In 1901, Theodore Roosevelt became the president of the United States. The energetic man had
the nation's admiration for his duty with the Rough Riders and soon gained their respect as he
kept the interests of the common man above all else.
As President, Roosevelt held the ideal that the Government should be the great arbiter of the conflicting economic forces in the Nation, especially between capital and labor, guaranteeing justice to each and dispensing favors to none.
Roosevelt emerged spectacularly as a "trust buster" by forcing the dissolution of a great railroad combination in the Northwest.
Other antitrust suits under the Sherman Act followed.
Some of Theodore Roosevelt's most effective achievements were in conservation. He added enormously to the national forests in the West, reserved lands for public use, and fostered great irrigation projects.

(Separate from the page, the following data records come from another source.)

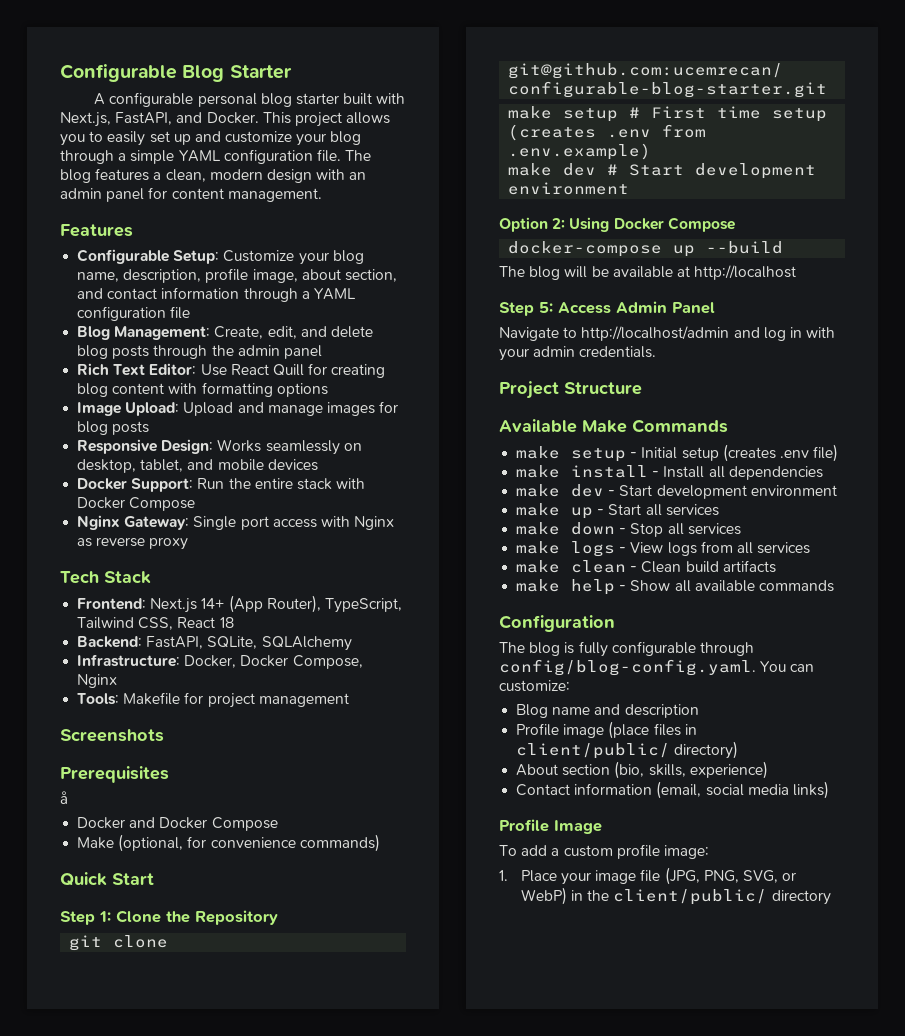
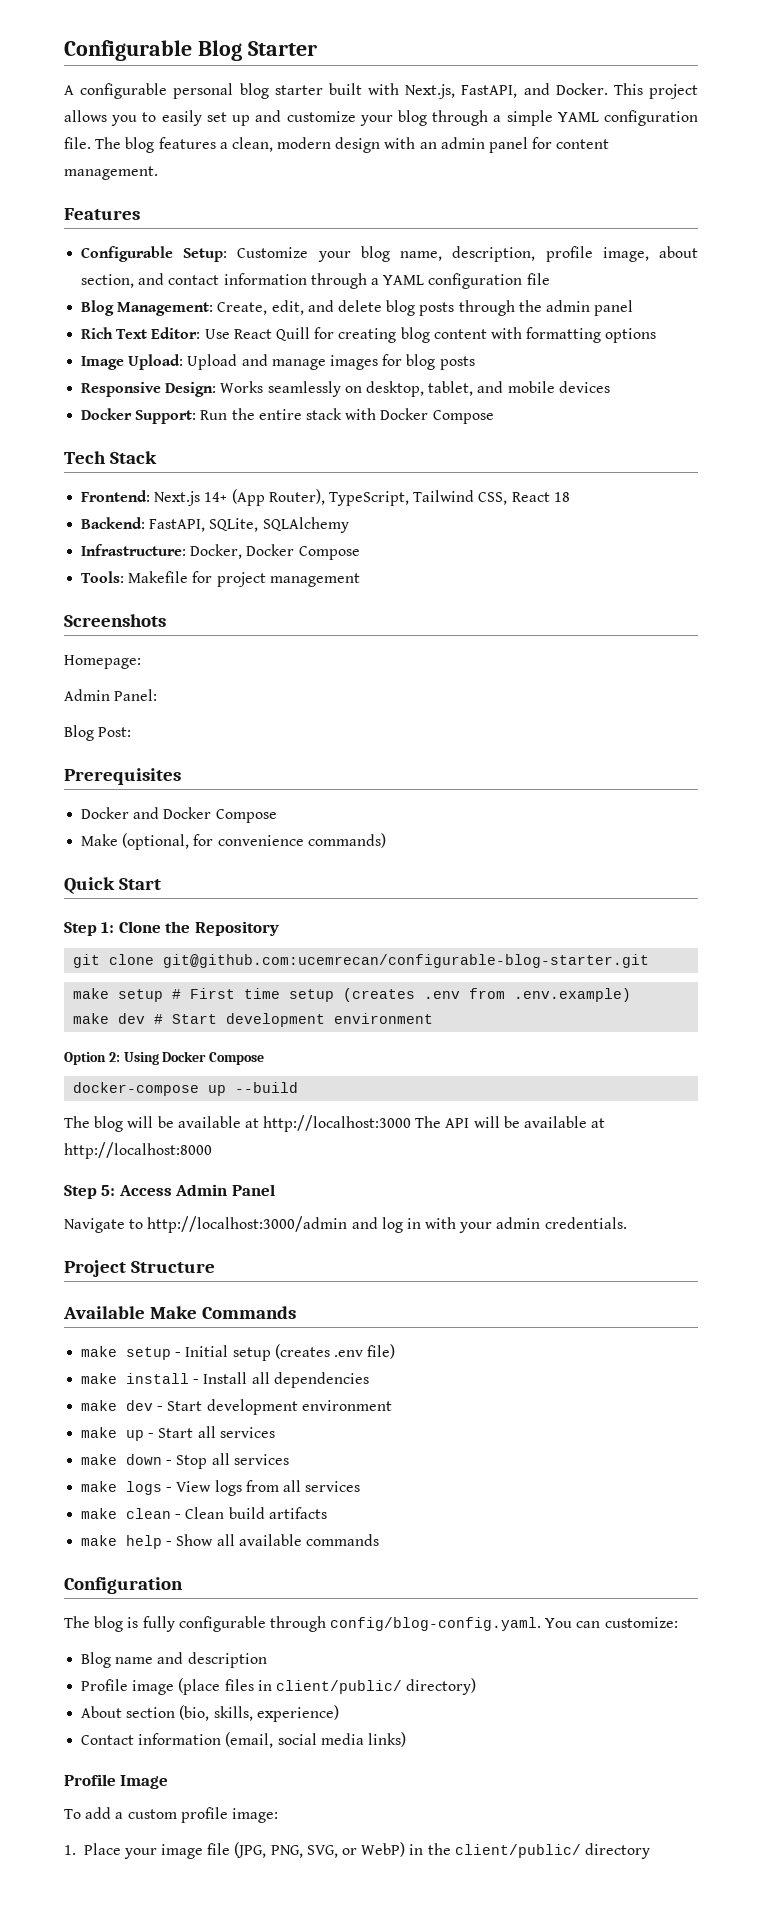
- Nginx Gateway: Single port access with Nginx as reverse proxy
- Infrastructure: Docker, Docker Compose, Nginx
+ Infrastructure: Docker, Docker Compose
+ Homepage:
+ Admin Panel:
+ Blog Post:
- å
- The blog will be available at http://localhost
+ The blog will be available at http://localhost:3000 The API will be available at http://localhost:8000
- Navigate to http://localhost/admin and log in with your admin credentials.
+ Navigate to http://localhost:3000/admin and log in with your admin credentials.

At the next election, Roosevelt seceded the presidency to William H. Taft, who was supposed to carry through with Roosevelt's plans, though he proved to be rather conservative in this area. When Roosevelt got back from a hunting trip to Africa, he became angry at Taft's actions and ran against him in the republican primaries. He lost, but formed his own party. In the big election, he came in second against Woodrow Wilson, a reformer with ideas that were very similar to Roosevelt's. Progressiveness was at its apogee.
But Wilson had been in the White House only a year and a half - pushing through Congress measure after measure of his New Freedom program, when, unbelievably, War broke out in Europe. As World War 1 grew in fury and scope, the issues which it provoked came to dominate the American scene and the impulse toward reform was overwhelmed. The revolt of the American conscience was over.